**INSTRUCTIONS FOR THE TASK**
Please filter the data below down to the lines holding the string "Bonus".

Source records

===============

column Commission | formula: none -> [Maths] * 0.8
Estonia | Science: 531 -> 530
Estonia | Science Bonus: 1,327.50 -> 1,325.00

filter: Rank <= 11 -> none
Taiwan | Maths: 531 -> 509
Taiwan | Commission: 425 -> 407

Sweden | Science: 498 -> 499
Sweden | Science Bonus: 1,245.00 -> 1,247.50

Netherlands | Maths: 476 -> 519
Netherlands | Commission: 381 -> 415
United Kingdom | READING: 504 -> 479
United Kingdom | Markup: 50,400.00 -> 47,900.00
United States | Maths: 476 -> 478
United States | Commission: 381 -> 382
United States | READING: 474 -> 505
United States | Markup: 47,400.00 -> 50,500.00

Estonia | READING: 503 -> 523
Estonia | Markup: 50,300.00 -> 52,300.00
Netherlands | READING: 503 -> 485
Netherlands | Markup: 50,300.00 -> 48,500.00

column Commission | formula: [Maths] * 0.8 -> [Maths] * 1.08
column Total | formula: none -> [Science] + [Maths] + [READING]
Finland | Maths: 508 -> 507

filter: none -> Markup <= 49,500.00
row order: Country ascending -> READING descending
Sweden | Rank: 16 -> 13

===============

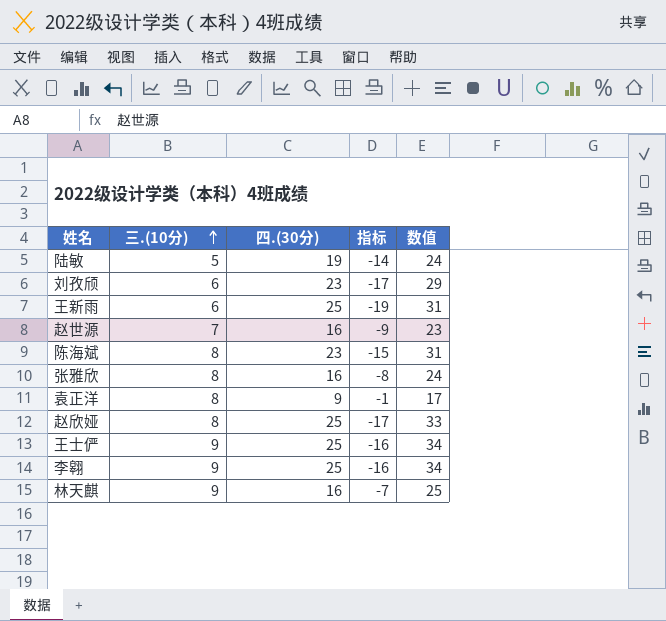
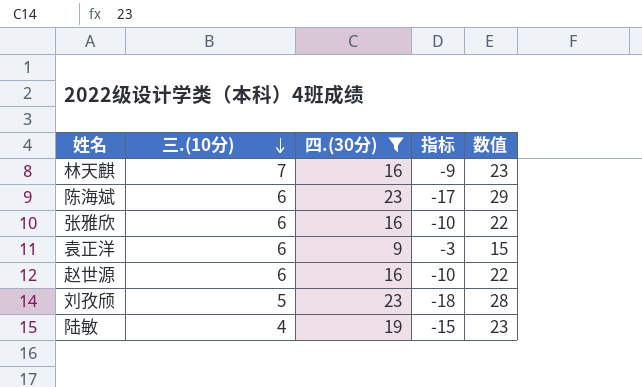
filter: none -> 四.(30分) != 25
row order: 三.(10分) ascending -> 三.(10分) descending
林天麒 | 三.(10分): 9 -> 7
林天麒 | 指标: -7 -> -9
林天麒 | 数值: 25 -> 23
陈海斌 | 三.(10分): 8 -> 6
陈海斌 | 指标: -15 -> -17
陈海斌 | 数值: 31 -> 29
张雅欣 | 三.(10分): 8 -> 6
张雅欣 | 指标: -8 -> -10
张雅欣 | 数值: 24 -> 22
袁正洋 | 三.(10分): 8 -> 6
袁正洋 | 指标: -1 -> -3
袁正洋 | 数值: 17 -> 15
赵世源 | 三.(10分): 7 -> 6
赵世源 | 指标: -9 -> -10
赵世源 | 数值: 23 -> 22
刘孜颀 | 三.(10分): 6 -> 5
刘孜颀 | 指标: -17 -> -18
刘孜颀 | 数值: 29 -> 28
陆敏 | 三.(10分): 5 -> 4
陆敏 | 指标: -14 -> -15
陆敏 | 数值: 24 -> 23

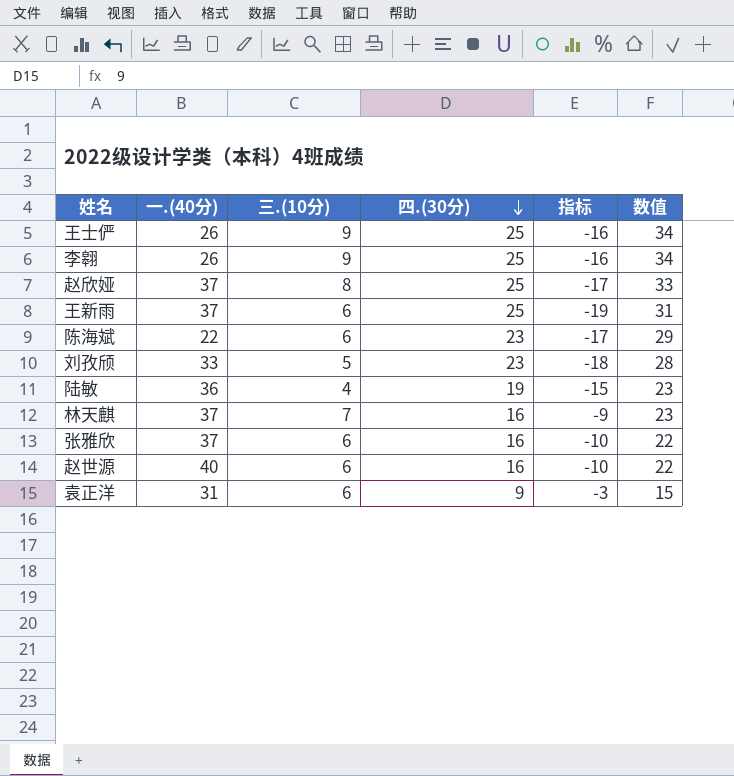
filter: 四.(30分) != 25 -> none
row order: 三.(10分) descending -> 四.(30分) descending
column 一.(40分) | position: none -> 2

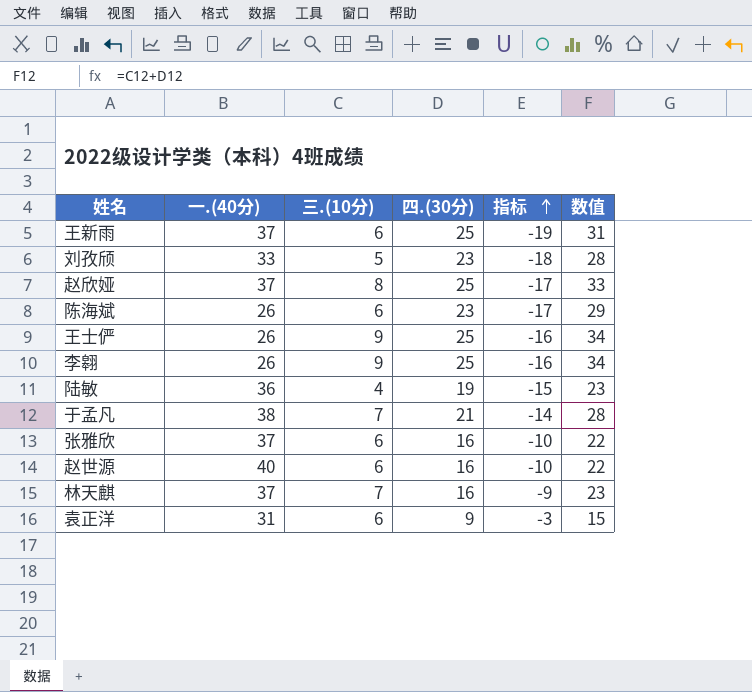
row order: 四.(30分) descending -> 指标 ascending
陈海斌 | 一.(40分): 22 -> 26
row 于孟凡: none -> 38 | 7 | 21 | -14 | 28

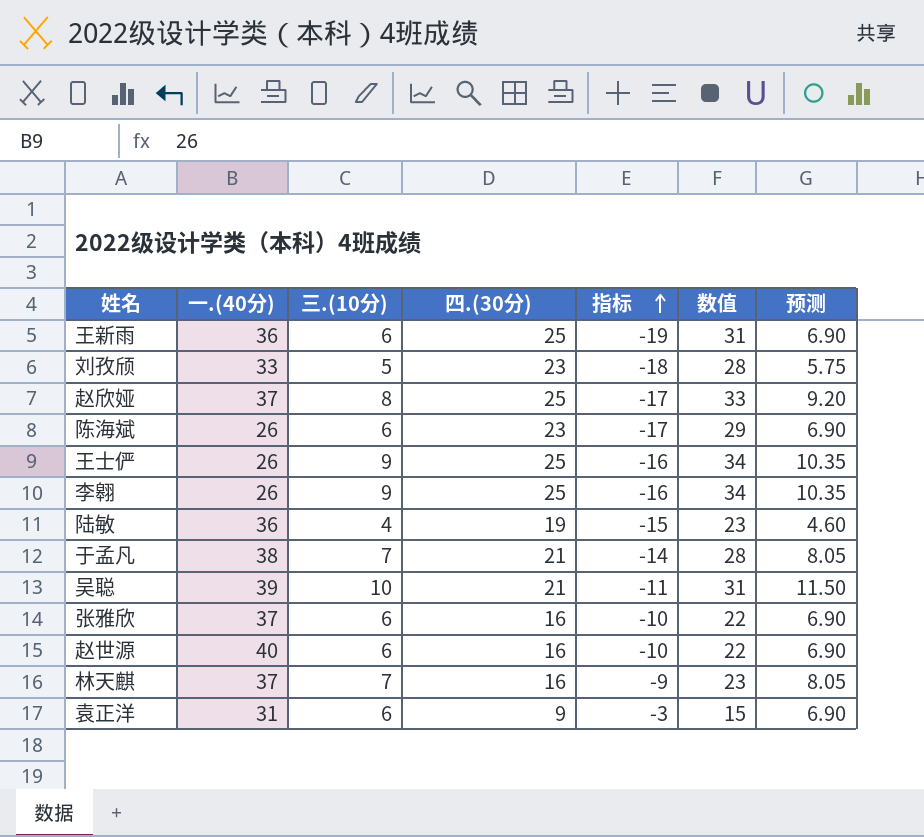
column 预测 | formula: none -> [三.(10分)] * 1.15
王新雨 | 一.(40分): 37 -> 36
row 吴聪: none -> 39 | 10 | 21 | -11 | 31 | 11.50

===============

**TASK ANSWER**
Estonia | Science Bonus: 1,327.50 -> 1,325.00
Sweden | Science Bonus: 1,245.00 -> 1,247.50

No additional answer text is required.